In a patient with normal patent arteries, the color of the palms should return relatively quickly (within 10 seconds) after either artery is released. If pallor remains in the patient’s palm after he unclenches his fist and one of the arteries is opened, the examination is positive and indicates an occlusion inside the artery that is being released. For example, if the radial artery is squeezed and palmar pallor continues, it means that the ulnar artery’s blood flow is impaired. If the ulnar artery is constricted and palmar pallor continues, the affected blood flow is in the radial artery.

There are additional resources that the provider can use to improve the accuracy of this test. Digital plethysmography, duplex ultrasonography with dynamic monitoring, and pulse oximetry (often with the sensor mounted on the thumb tip) are all techniques that can be used. The most straightforward approach is to use pulse oximetry when conducting the Allen test. Until compression, a pulse oximeter is placed on the forefinger to obtain a baseline saturating and waveform. The provider will then compress both the radial and ulnar arteries until the waveform vanishes and the saturation level reaches zero. The ulnar artery is then relieved of strain. The waveform and saturation are captured. If these values are compatible with the baseline, it indicates that there is adequate collateral flow.

Possible Complications

There are no established complications other than those caused by not performing or performing the procedure incorrectly. In rare cases, radial arterial blood sampling/cannulation, including artery destruction due to clot blocking, puts the hand at risk of ischemia. Individuals who do not have a dual supply are at a much higher risk of ischemia.
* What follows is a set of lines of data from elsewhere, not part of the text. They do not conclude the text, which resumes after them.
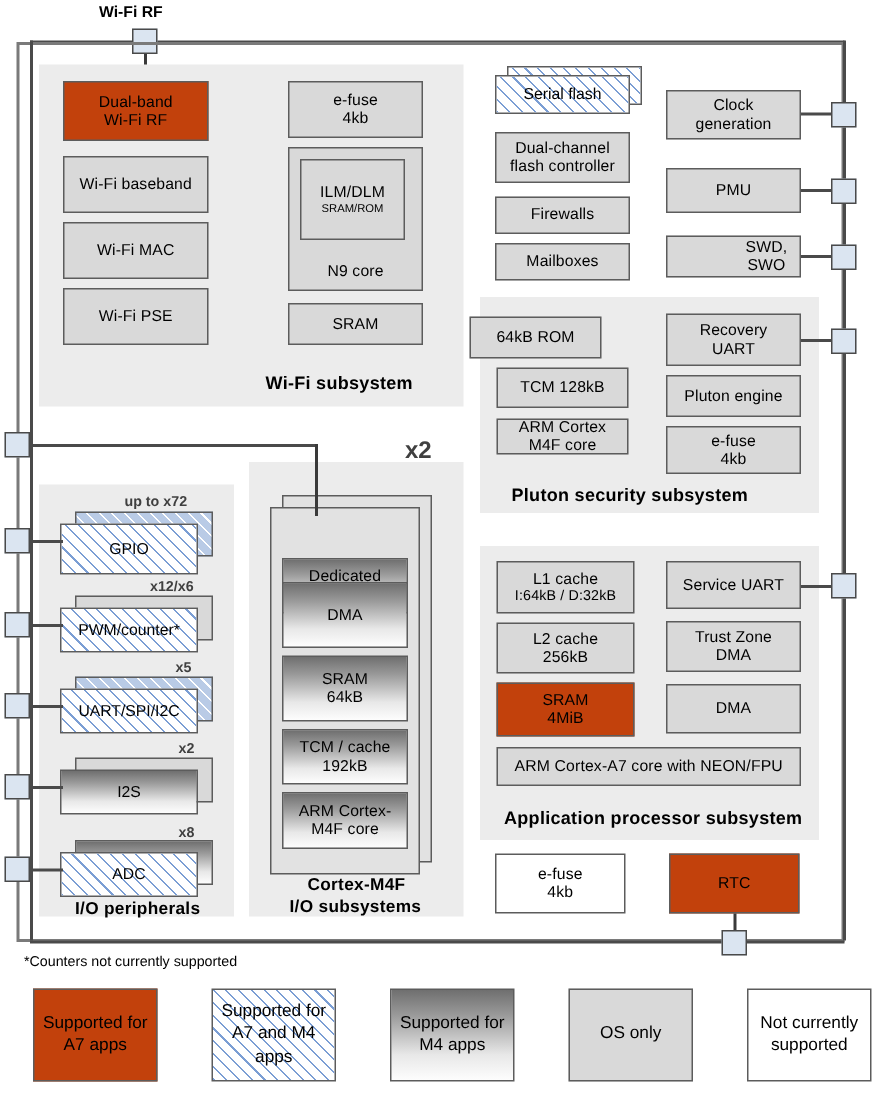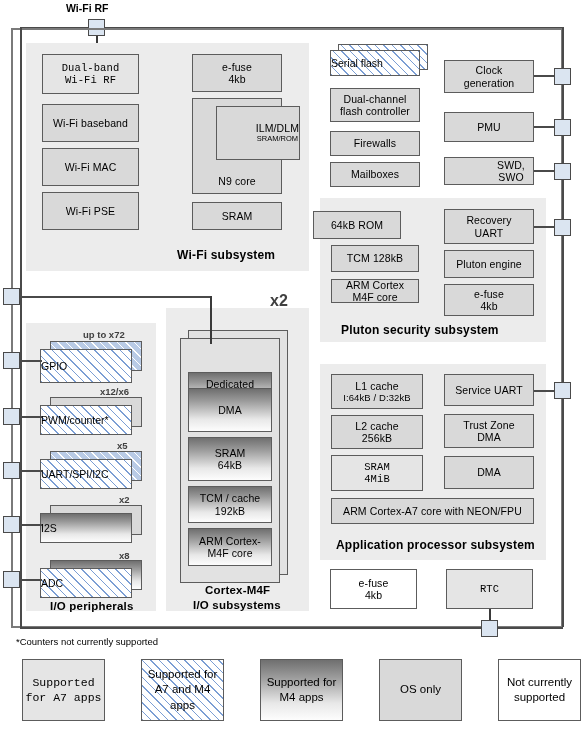--- a/index.html
+++ b/index.html
@@ -44,7 +44,7 @@
   .blk .sm{font-size:7.5px;display:block;letter-spacing:0;}
 
   
-  .f-a7        {background:#e5e5e5;font-family:Liberation Mono, monospace;}                 
+  .f-a7        {background:#c2410c;}                 
   .f-m4        {background:linear-gradient(180deg,#6f6f6f 0%,#9a9a9a 28%,#e8e8e8 72%,#fdfdfd 100%);}
   .f-os        {background:#d9d9d9;}                 
   .f-none      {background:#ffffff;}                 

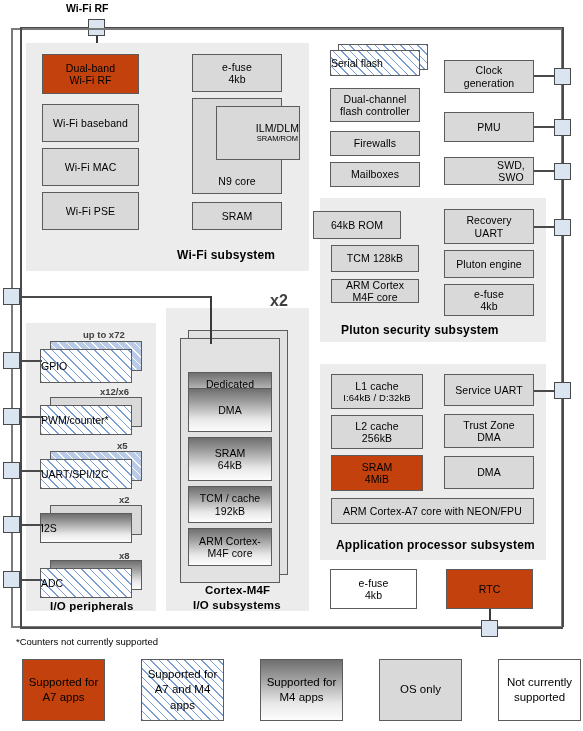--- a/index.html
+++ b/index.html
@@ -77,7 +77,7 @@
   .stack{position:absolute;}
   .stack .back{position:absolute;border:1px solid #5c5c5c;box-sizing:border-box;}
   .stack .front{position:absolute;left:0;top:0;border:1px solid #5c5c5c;box-sizing:border-box;
-                display:flex;align-items:center;justify-content:flex-start;font-size:10.5px;}
+                display:flex;align-items:center;justify-content:center;font-size:10.5px;}
   .mult{
     position:absolute;
     font-size:9.5px;

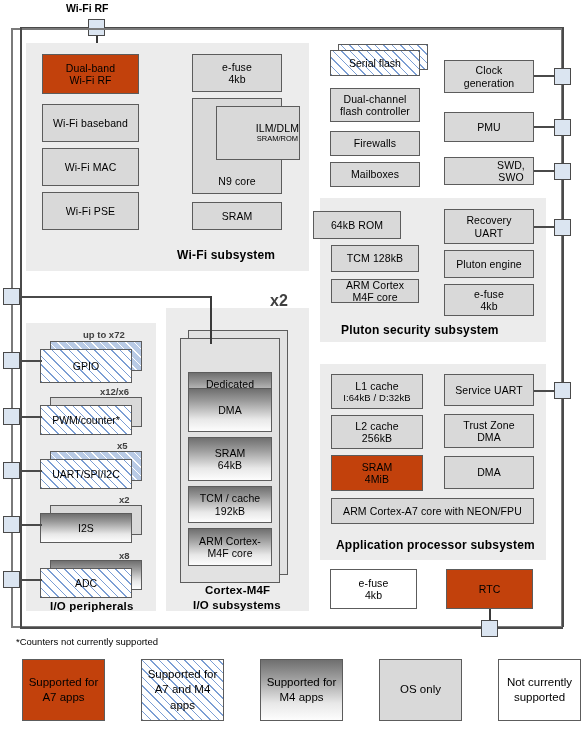--- a/index.html
+++ b/index.html
@@ -186,7 +186,7 @@
   <div class="abs blk f-os" style="left:192px;top:98px;width:90px;height:96px;align-items:flex-end;padding-bottom:6px;">
     <span>N9 core</span>
   </div>
-  <div class="abs blk f-os" style="left:216px;top:106px;width:84px;height:54px;justify-content:flex-end;">
+  <div class="abs blk f-os" style="left:200px;top:106px;width:70px;height:54px;">
     <span>
       <span class="l2">ILM/DLM</span>
       <span class="sm">SRAM/ROM</span>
Few Last Words About The Allen Test

The Allen test is used to ensure that the hand had collateral circulation. The test can be used to diagnose a variety of conditions characterized by decreased vascular flow to the arm or after hand surgery. If the radial artery is going to be used for arterial punctures for drawing blood gases, cannulation for placement of arterial lines, catheterization, or radial artery harvest for bypass surgeries, it is more generally used to measure collateral flow to the hand via the ulnar artery. Since the radial artery is readily palpable at the bedside, these procedures are usually performed on it. Ischemia distal to the puncture site is one of the threats associated with arterial punctures, which could damage the limb if there is insufficient collateral blood flow. Though ischemia is a rare complication of an arterial puncture, the Allen test is rarely performed in the clinical setting in most patients. There is insufficient evidence to support this test’s accuracy in determining ulnar artery patency and ensuring collateral circulation. Overall, the Allen test has poor sensitivity when it comes to assessing collateral circulation.